The course aims to integrate and extend the knowledge gained in the previous numerical analysis courses, with particular attention to the solution of initial and boundary value problems. The fundamental objective is to present several techniques of numerical modelling, both revisiting the classic algorithms of numerical analysis and introducing new methods of approximation.

Lectures and tutorials in the computer lab

Written and oral exam with discussion of MATLAB reports

Numerical analysis 1 and 2, and basic knowledge of the MATLAB language.

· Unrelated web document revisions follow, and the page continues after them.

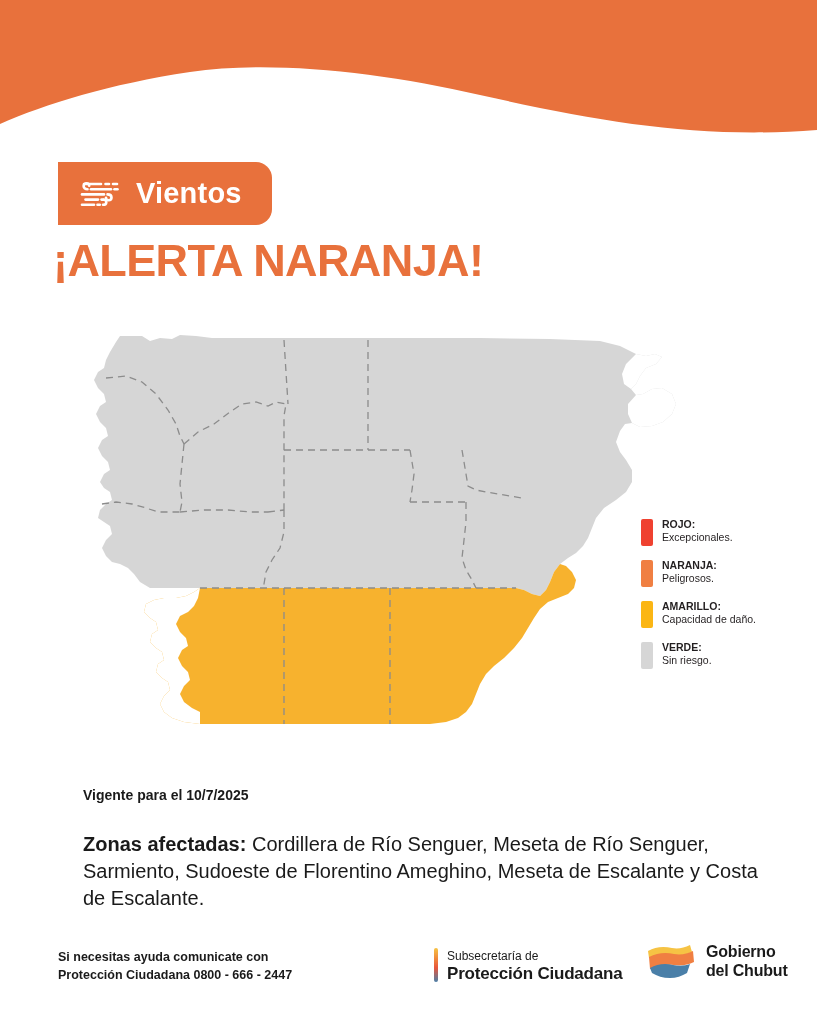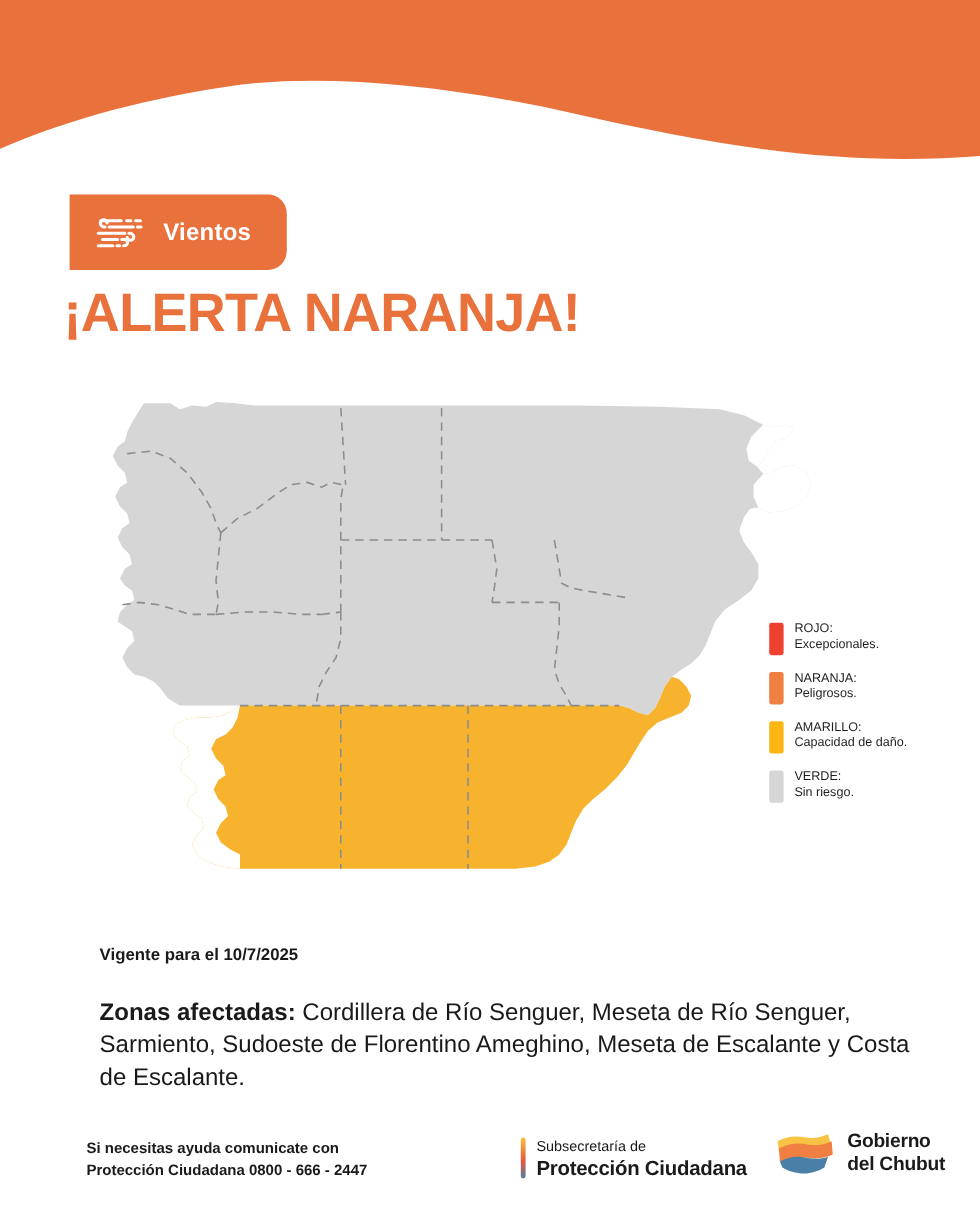--- a/index.html
+++ b/index.html
@@ -51,7 +51,7 @@
   }
   .badge-label {
     color: #ffffff;
-    font-size: 20px;
+    font-size: 29px;
     font-weight: bold;
     letter-spacing: 0.2px;
     line-height: 1;

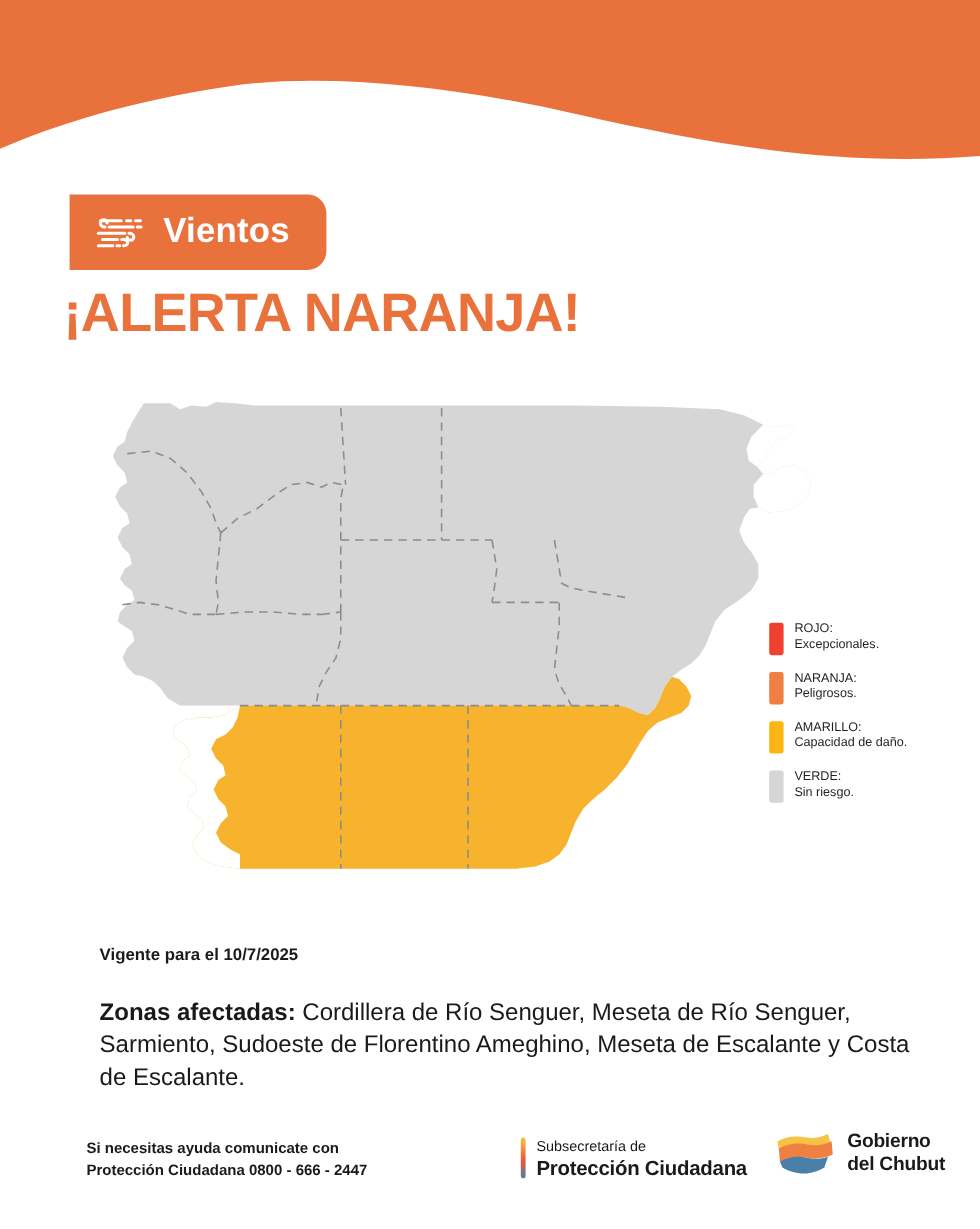--- a/index.html
+++ b/index.html
@@ -112,7 +112,7 @@
   .legend-txt { line-height: 1.28; }
   .legend-name {
     font-size: 10.5px;
-    font-weight: normal;
+    font-weight: bold;
     color: #231F20;
     display: block;
   }

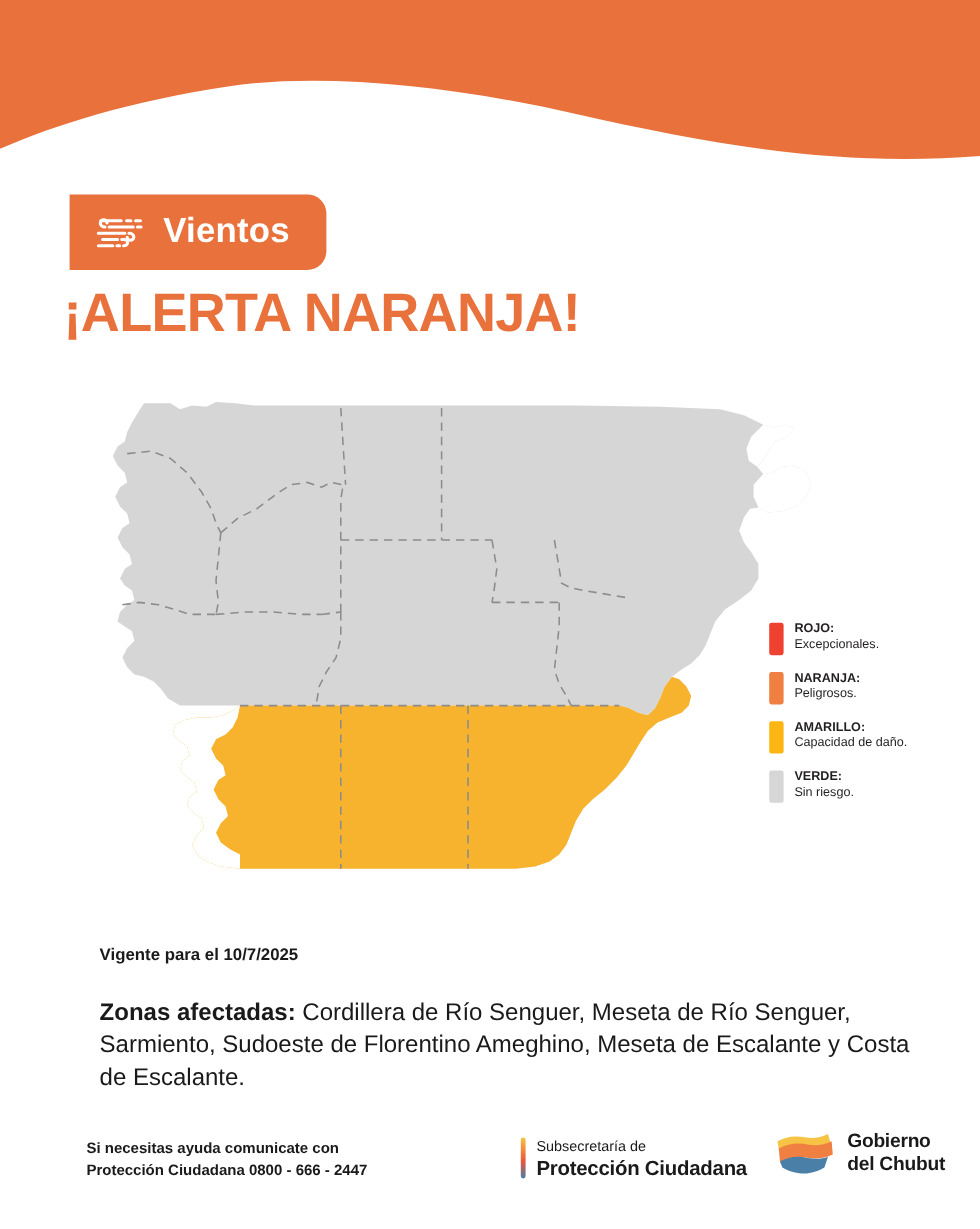--- a/index.html
+++ b/index.html
@@ -146,7 +146,7 @@
   
   .footer-contact {
     position: absolute;
-    left: 72px;
+    left: 58px;
     top: 949px;
     font-size: 12.5px;
     font-weight: bold;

We introduce numerical algorithms for solving differential initial and boundary values problems.
Elements of the MATLAB language are part of the course content.

Initial value problems:
- one-step numerical algorithms for the solution of the Cauchy problem;
- multistep methods;
- high-order one-step methods;
- convergence of one-step methods;
- 0-stability, consistency and convergence of multisteps methods;
- absolute stability, stiff problems.

Boundary value problems:
- diffusion models, existence and uniqueness of the solution of the problem of diffusion-reaction with boundary conditions of Dirichlet and Neumann type;
- numerical methods for solving boundary value problems, shooting method;
- finite difference method, existence and uniqueness of the solution of the discrete problem of diffusion-reaction;
- advection-diffusion problem, upwind scheme;
- evolutionary problems, heat equation, theta-method;
- variational methods, weak formulation of the problem of diffusion-reaction;
- bilinear forms and Galerkin approximation method;
- consistency and convergence of the Galerkin method.

A. Quarteroni, R. Sacco, F. Saleri, P. Gervasio: "Matematica Numerica", Springer, 2014.
V. Comincioli: "Analisi Numerica, metodi, modelli, applicazioni", McGraw-Hill, 1995.
A. Quarteroni: "Modellistica Numerica per problemi differenziali", Springer, 2016.